Performance Optimization of Embedded FPGA
TimeWednesday, July 13th5pm - 6pm PDT
LocationLevel 2 Exhibit Hall
Engineering Track Poster
DescriptionIt has significant advantages for an ASIC chip to be integrated with embedded FPGA, which gives extra flexibility to the chip, increases its life cycle, and reduces its power. There are a sea of resources in embedded FPGAs such as lookup tables (LUTs), block memory, and hardened DSP blocks. It has always been a challenge to map applications into the FPGA properly while achieving high performance. We will use an open source encryption algorithm AES as an example to show how to map this efficiently.
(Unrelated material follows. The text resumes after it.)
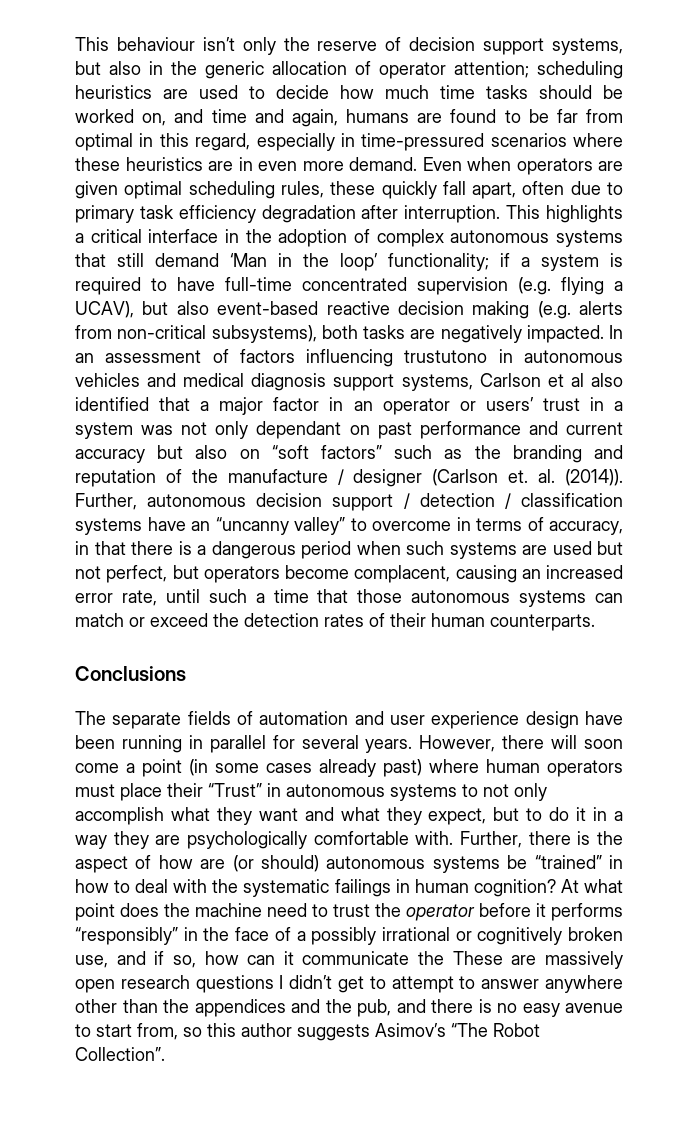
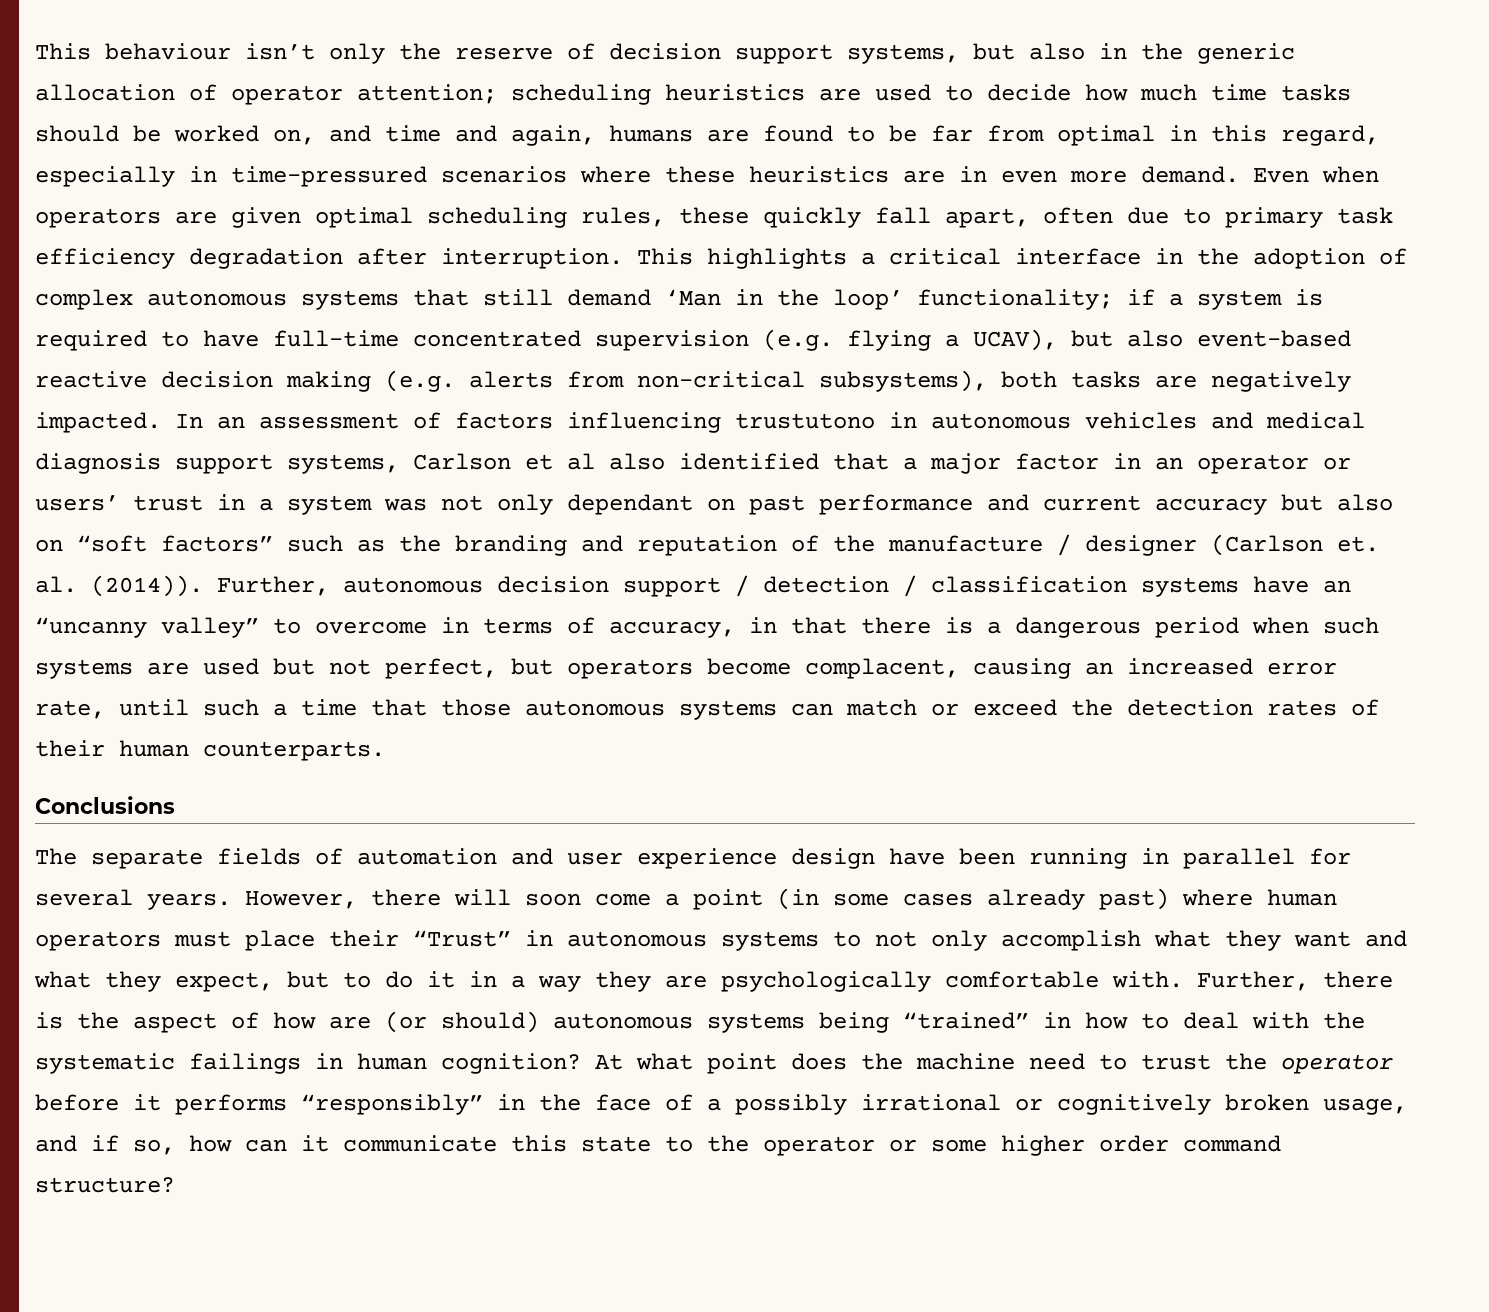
- Further, there is the aspect of how are (or should) autonomous systems be “trained” in how to deal with the systematic failings in human cognition?
+ Further, there is the aspect of how are (or should) autonomous systems being “trained” in how to deal with the systematic failings in human cognition?
- At what point does the machine need to trust the operator before it performs “responsibly” in the face of a possibly irrational or cognitively broken use, and if so, how can it communicate the These are massively open research questions I didn’t get to attempt to answer anywhere other than the appendices and the pub, and there is no easy avenue to start from, so this author suggests Asimov’s “The Robot Collection”.
+ At what point does the machine need to trust the operator before it performs “responsibly” in the face of a possibly irrational or cognitively broken usage, and if so, how can it communicate this state to the operator or some higher order command structure?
First, without changing the design, we can achieve 177 MHz for the worst corner in the worst condition in TSMC 16nm process. This design requires 100 dual-port block RAMs. FPGAs also have a rich set of writable LUTs, which can be used as distributed RAM. By changing the RTL slightly with adding pragmas as the hint for the synthesis tool to map the AES S-box lookup tables into the distributed RAMs, we can reduce the number of embedded FPGA tiles required and also improve the performance to 313 MHz. Furthermore, we apply placement grouping constraints to guide the tool and this can further increase the performance to 500 MHz. In this paper, we present techniques and novel methods to optimize performance for embedded FPGAs so your SoCs can leverage the benefits of eFPGAs.